Minichromosome maintenance (MCM) proteins are proliferative markers whose function has been well described [9], [10]. MCMs (2, 3, 4, 5, 6, and 7) combine to form the MCM complex which has a crucial role in the replication of DNA; it is required both for the initiation of transcription forks at DNA replication origins and for the maintenance of the transcription fork as the genome is duplicated [9]. Mitosis can only progress once the MCM complex is unbound, which ensures that a single copy of DNA segregates into each daughter cell [11]. MCMs have a second, related function; they assist in chromatin unwinding at the replication forks prior to transcription due to their inherent helicase activity [10]. These well-characterized functions contrast with our understanding of Ki67 whose function remains poorly known [12].

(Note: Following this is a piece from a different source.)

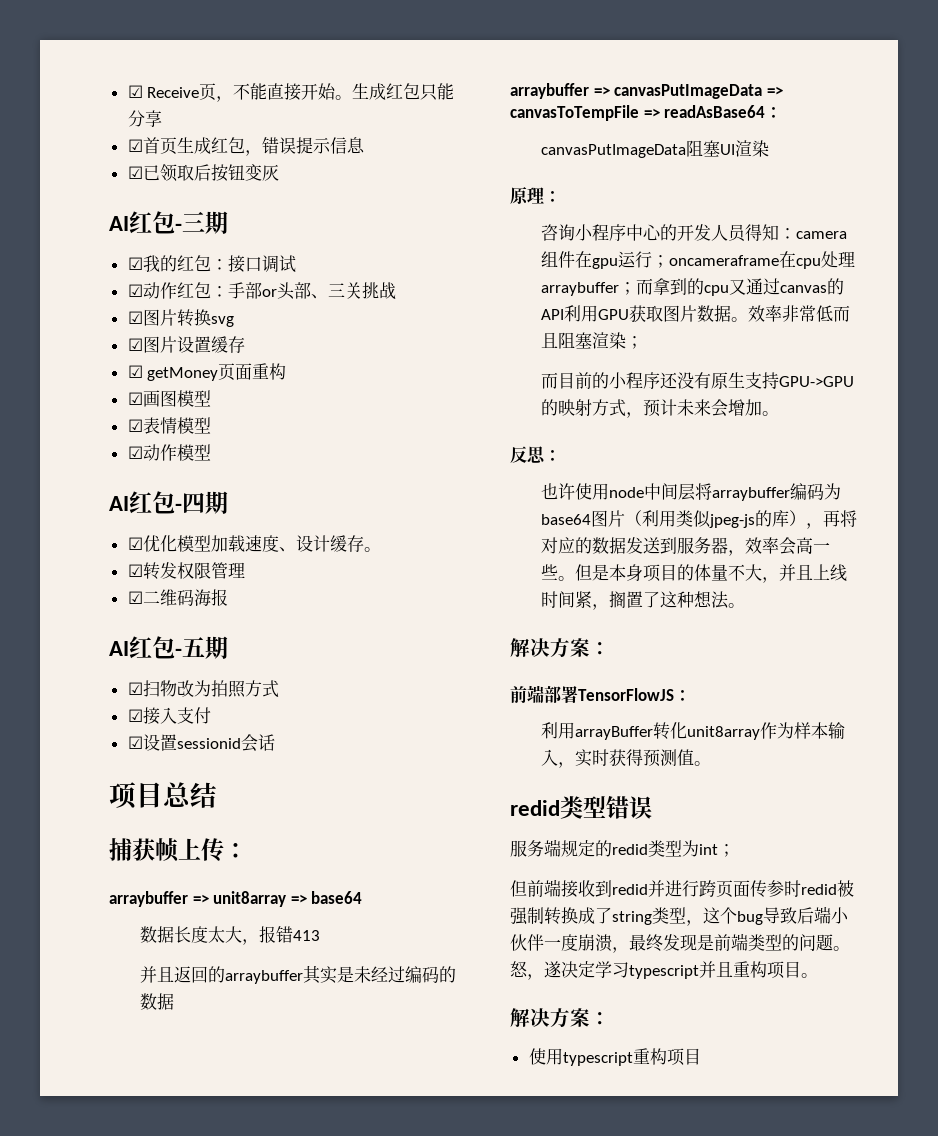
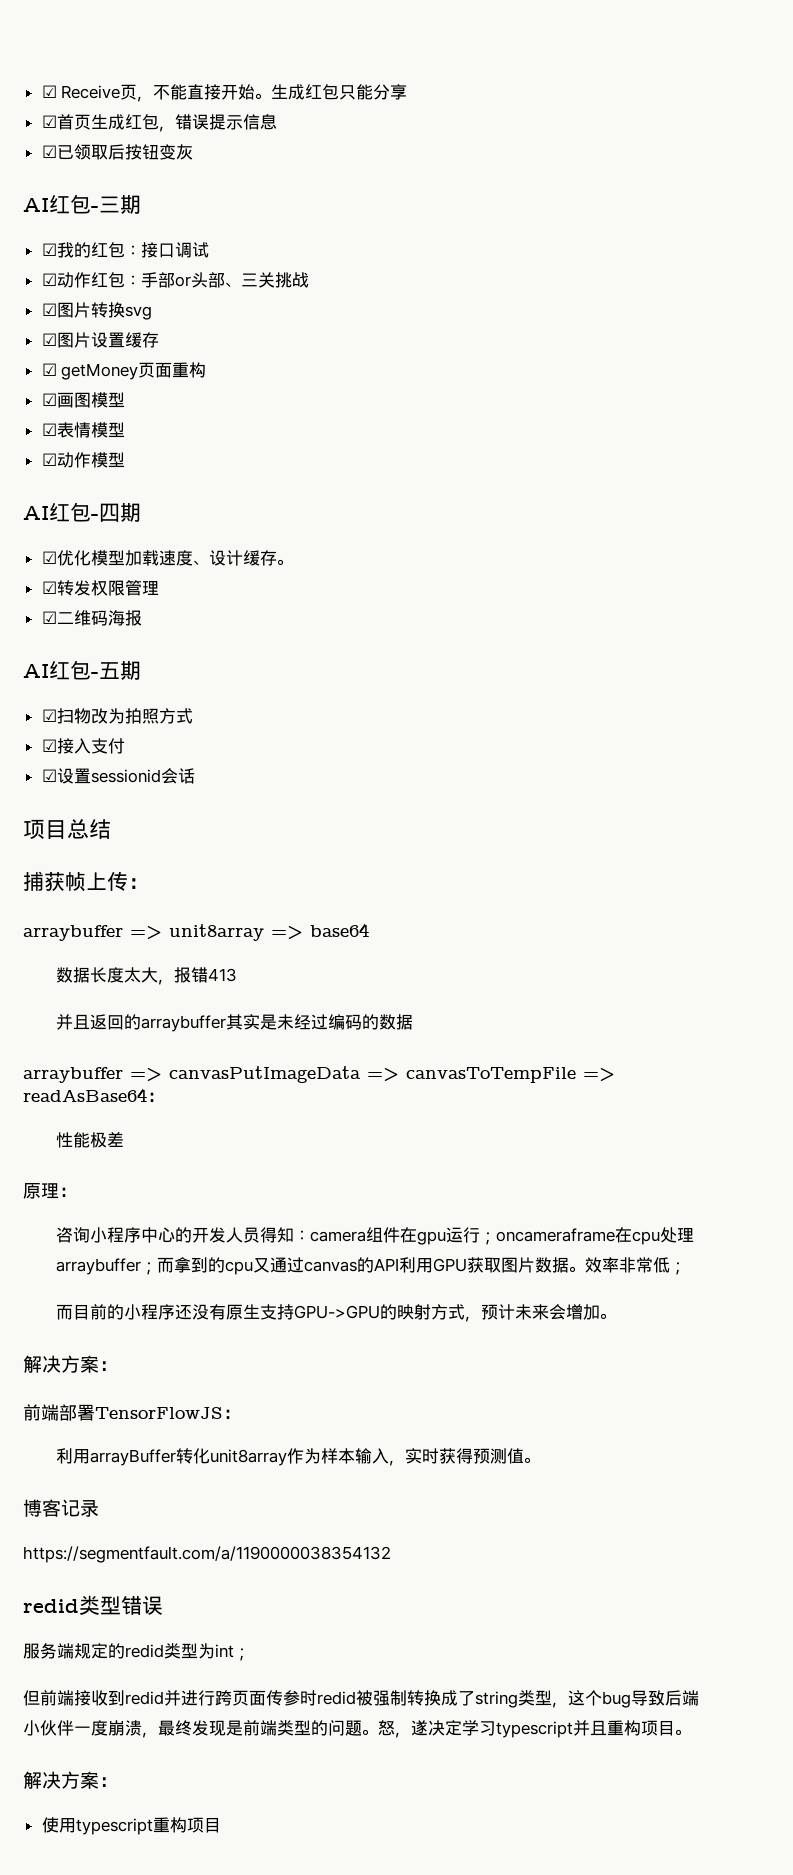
[541,140,770,158] canvasPutImageData阻塞UI渲染 -> [55,1132,124,1148] 性能极差
[833,305,851,322] [541,332,627,349] 而且阻塞渲染 -> (670, 1265) none
[510,446,561,463] [541,483,842,501] [541,510,858,529] [541,537,831,556] [541,564,848,583] [541,591,746,610] // 反思： // 也许使用node中间层将arraybuffer编码为base64图片（利用类似jpeg-js的库），再将对应的数据发送到服务器，效率会高一些。但是本身项目的体量不大，并且上线时间紧，搁置了这种想法。 -> (616, 1316) none
(712, 763) none -> [23,1499,99,1517] [23,1546,391,1563] // 博客记录 // https://segmentfault.com/a/1190000038354132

MCM expression has been examined as a prognostic [10] and proliferative [13], [14] marker in many epithelial malignancies and compared to Ki67. Correlations between Ki67 and MCM using immunohistochemistry (IHC) have been demonstrated for MCM2 in colorectal [15], [16], [17], lung [18], and esophageal cancers [19] as well as in endocrine cancers such as adrenocortical [20] and thyroid carcinoma [21]. MCM3 expression has been associated with Ki67 in melanoma [22] and ovarian cancer [23]. These results support MCMs as proliferative markers. MCM2/3 expression is prognostic for survival in both renal carcinoma [24] and cutaneous T-cell lymphomas [25].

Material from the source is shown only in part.